Lines before the one holding "- Reshape the forms you can create." are not wanted. Please copy that line and everything after it to the end of the records, exactly, skipping pictures.

→ PROVIDED RECORDS
↓↓↓

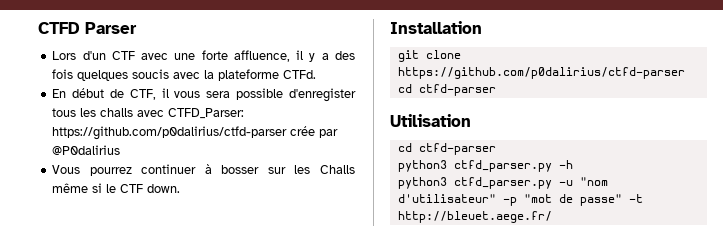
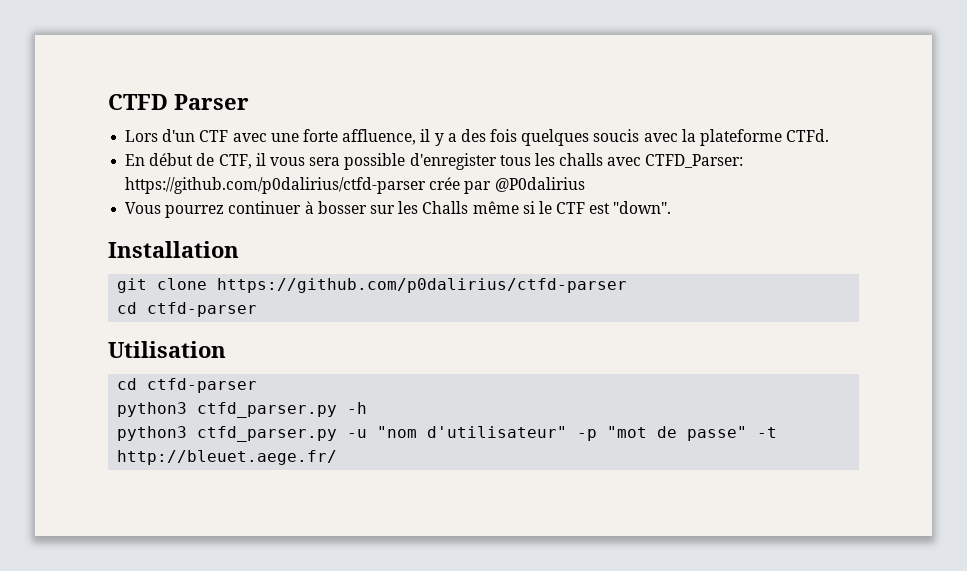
- Vous pourrez continuer à bosser sur les Challs même si le CTF down.
+ Vous pourrez continuer à bosser sur les Challs même si le CTF est "down".

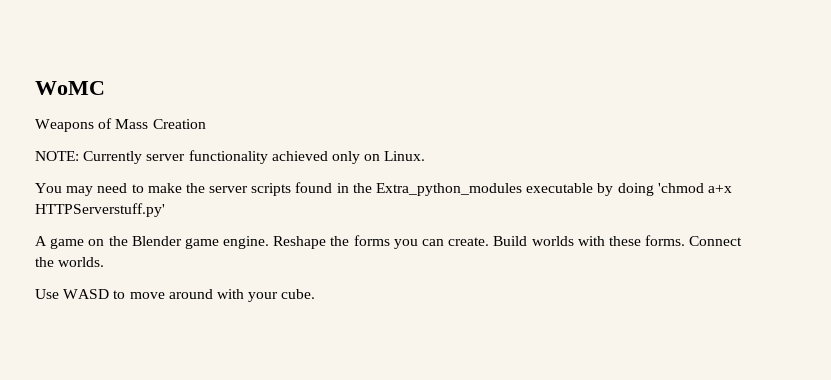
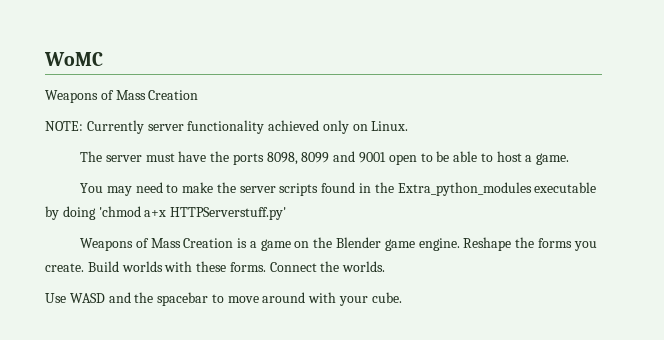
+ The server must have the ports 8098, 8099 and 9001 open to be able to host a game.
- A game on the Blender game engine.
+ Weapons of Mass Creation is a game on the Blender game engine.
- Reshape the forms you can create.
+ Reshape the forms you create.
- Use WASD to move around with your cube.
+ Use WASD and the spacebar to move around with your cube.

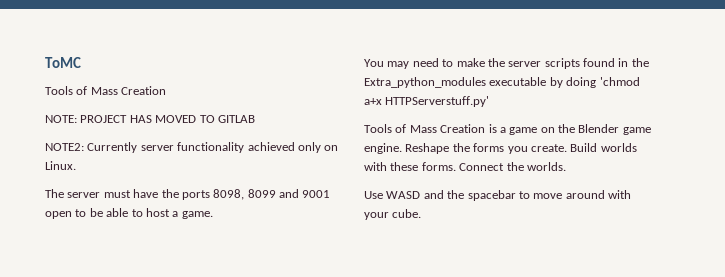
- WoMC
- Weapons of Mass Creation
+ ToMC
+ Tools of Mass Creation
- NOTE: Currently server functionality achieved only on Linux.
+ NOTE: PROJECT HAS MOVED TO GITLAB
+ NOTE2: Currently server functionality achieved only on Linux.
- Weapons of Mass Creation is a game on the Blender game engine.
+ Tools of Mass Creation is a game on the Blender game engine.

↑↑↑

→ SOLVED PROBLEM
- Reshape the forms you can create.
+ Reshape the forms you create.
- Use WASD to move around with your cube.
+ Use WASD and the spacebar to move around with your cube.

- WoMC
- Weapons of Mass Creation
+ ToMC
+ Tools of Mass Creation
- NOTE: Currently server functionality achieved only on Linux.
+ NOTE: PROJECT HAS MOVED TO GITLAB
+ NOTE2: Currently server functionality achieved only on Linux.
- Weapons of Mass Creation is a game on the Blender game engine.
+ Tools of Mass Creation is a game on the Blender game engine.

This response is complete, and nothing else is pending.